PLay A Coke
Grab a Coke, put on some music, and have read below. However, If you don’t want all the extra carbonation, just watch this case study video.
Teens were drinking less pop. Not the best news for coca-cola.
With music being an undisputed passion point for teens, Coke wanted to leverage it. This was the brief. While the brand pushed us to pursue a festival sponsorship opportunity or to develop a promotion that gave away concert tickets, we weren’t confident either would mean much in the eyes of the target OR set the brand apart from others doing similar things. Instead, we started with a simple truth about music and teens: they already have all the music they want right in their hands.
With music already in one hand, we figured out how to put coke in the other and connected the two in a meaningful way.
In the summer of 2016, bottles of Coca-Cola literally became the soundtracks of summer, whether you were going on a road trip, watching a Jays game, or just hanging out on the beach. We called it Play a Coke, a name that leveraged the equity built by Play a Coke in previous years.
The bottles themselves controlled the music.
We built a partnership with Spotify and together we curated almost 200 unique playlists. Each was designed to compliment a different summer moment or mood, ultimately allowing shoppers to select bottles that were relevant to the exact moments they were purchasing them. The massive range of playlists also meant Coke became contextually relevant every time a shopper came in contact with it - a tool that incentivized repeat purchase throughout the promotion.
The cool part though, was how it all worked.
With the help of an app, teens could immediately access the playlist on their Cokes by quite literally playing them. They could simply point their phones at the play button on their label and hit play. Then to change the track, they simply twisted their Coke left or right.
The program outperformed share a coke, Coke’s largest promotion in Canada, ever.

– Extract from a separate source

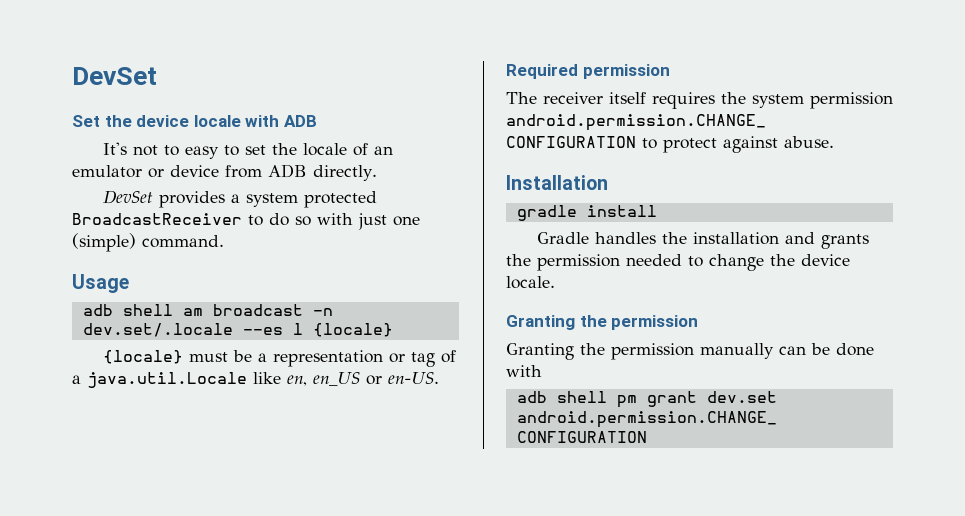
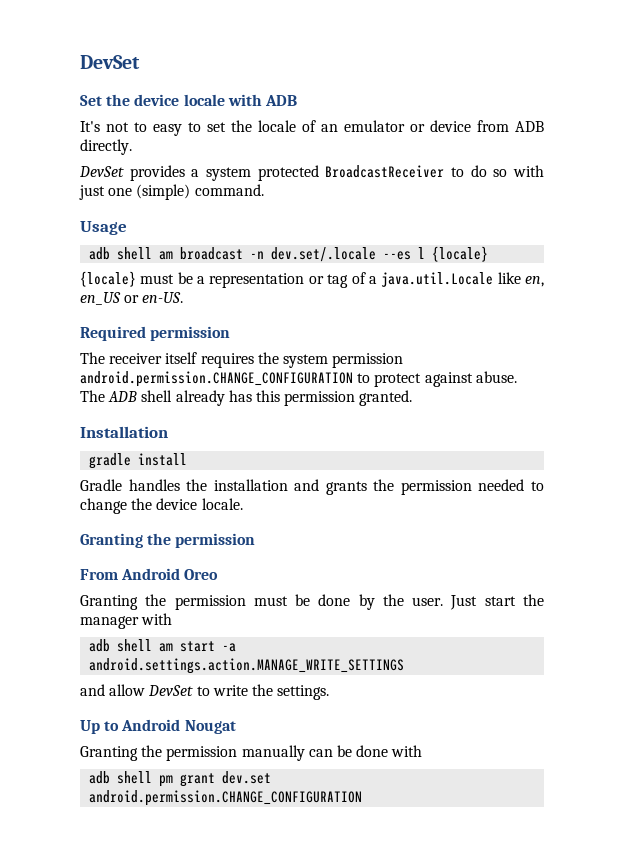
(834, 142) none -> [80,390,413,406] The ADB shell already has this permission granted.
(699, 322) none -> [80,568,219,580] [80,594,544,610] [80,613,173,629] [89,639,237,652] [89,658,405,674] [80,684,330,700] [80,719,236,734] // From Android Oreo // Granting the permission must be done by the user. Just start the manager with // adb shell am start -a android.settings.action.MANAGE_WRITE_SETTINGS // and allow DevSet to write the settings. // Up to Android Nougat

+35% more retail displays were ordered by partners, compared to the year prior (for Share a Coke); it was the largest fountain cup program in Coke’s history; and there were over 135M Play A Coke bottles sent into market. As the momentum built pre-launch, partners like McDonald’s jumped on board with incremental support. They wanted their own exclusive playlists AND asked us to create the content announcing them.
One things we got very right was making sure we could picture every bottle posted on social.
This lead us to create a lot of hyper relevant playlist names that fueled a flood of earned media. We tapped into pop culture themes like summer blockbusters and sports.
We wrote playlist names that complimented the smallest and the biggest occasions.
We also created some that people could use as badges and others that could simply use as captions.
We also created a playlist with one of the most popular internet personalities at the time, Lilly Singh. We knew it would be a popular bottle, but couldn’t have anticipated how sought after it would become.